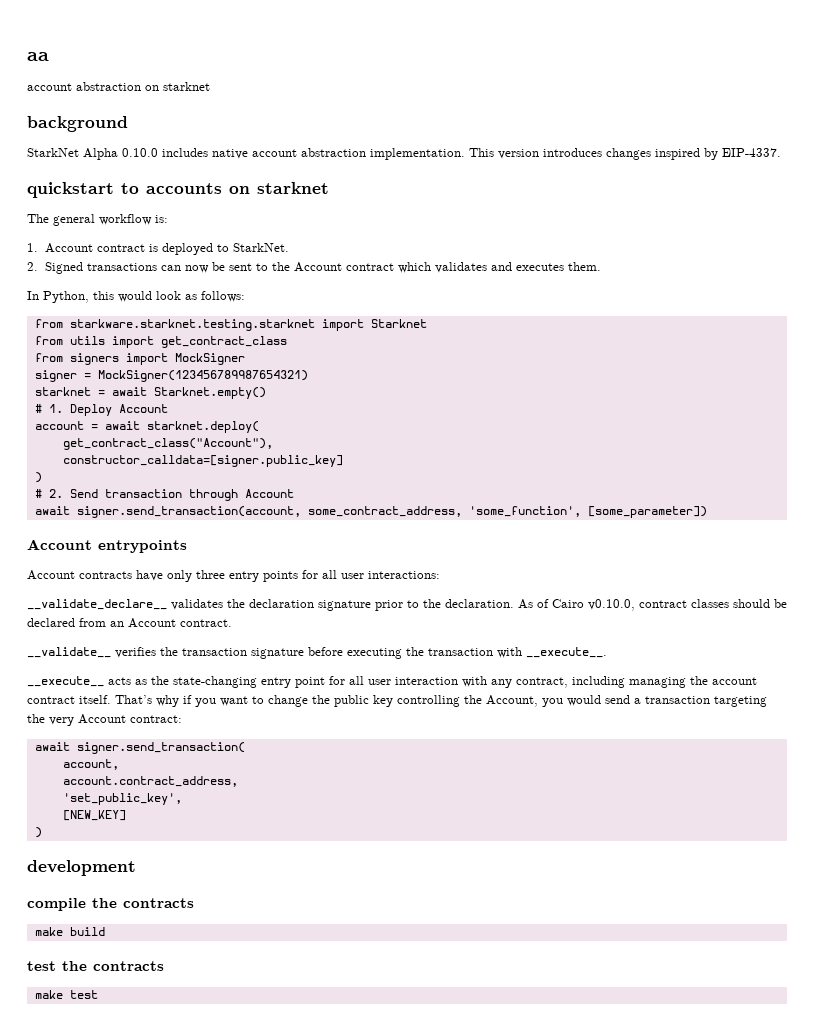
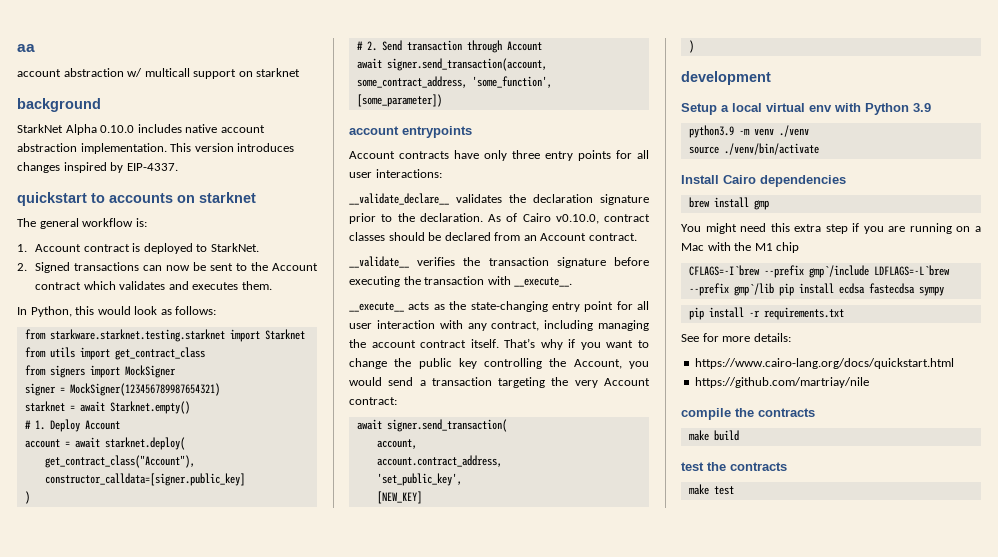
(141, 86) none -> [127,68,237,79] w/ multicall support
[27,539,92,550] Account -> [349,126,399,135] account
(136, 868) none -> [681,103,931,115] [688,125,809,138] [688,143,819,155] [681,175,846,187] [688,197,769,210] [681,223,981,234] [681,242,800,253] [688,265,950,278] [688,283,944,296] [688,307,844,320] [681,333,791,342] [695,358,955,369] [695,377,870,388] // Setup a local virtual env with Python 3.9 // python3.9 -m venv ./venv // source ./venv/bin/activate // Install Cairo dependencies // brew install gmp // You might need this extra step if you are running on a Mac with the M1 chip // CFLAGS=-I`brew --prefix gmp`/include LDFLAGS=-L`brew --prefix gmp`/lib pip install ecdsa fastecdsa sympy // pip install -r requirements.txt // See for more details: // https://www.cairo-lang.org/docs/quickstart.html // https://github.com/martriay/nile

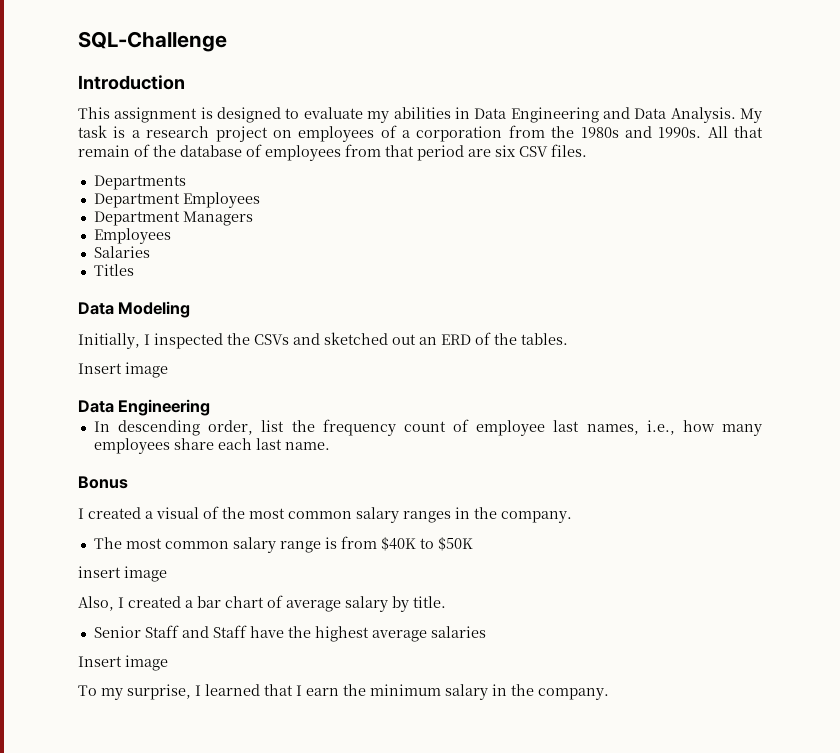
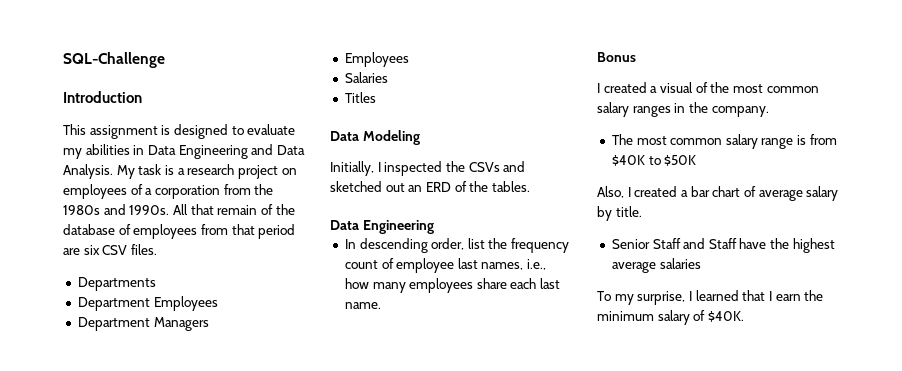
[78,362,168,378] // Insert image -> (530, 186) none
[78,566,167,582] // insert image -> (697, 160) none
[78,655,168,671] // Insert image -> (701, 263) none
[492,684,609,700] in the company. -> [693,310,744,322] of $40K.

Prompt
Send back exactly the lines from the line with "[78,362,168,378] // Insert" through the end of the records.

Reply to the task
[78,362,168,378] // Insert image -> (530, 186) none
[78,566,167,582] // insert image -> (697, 160) none
[78,655,168,671] // Insert image -> (701, 263) none
[492,684,609,700] in the company. -> [693,310,744,322] of $40K.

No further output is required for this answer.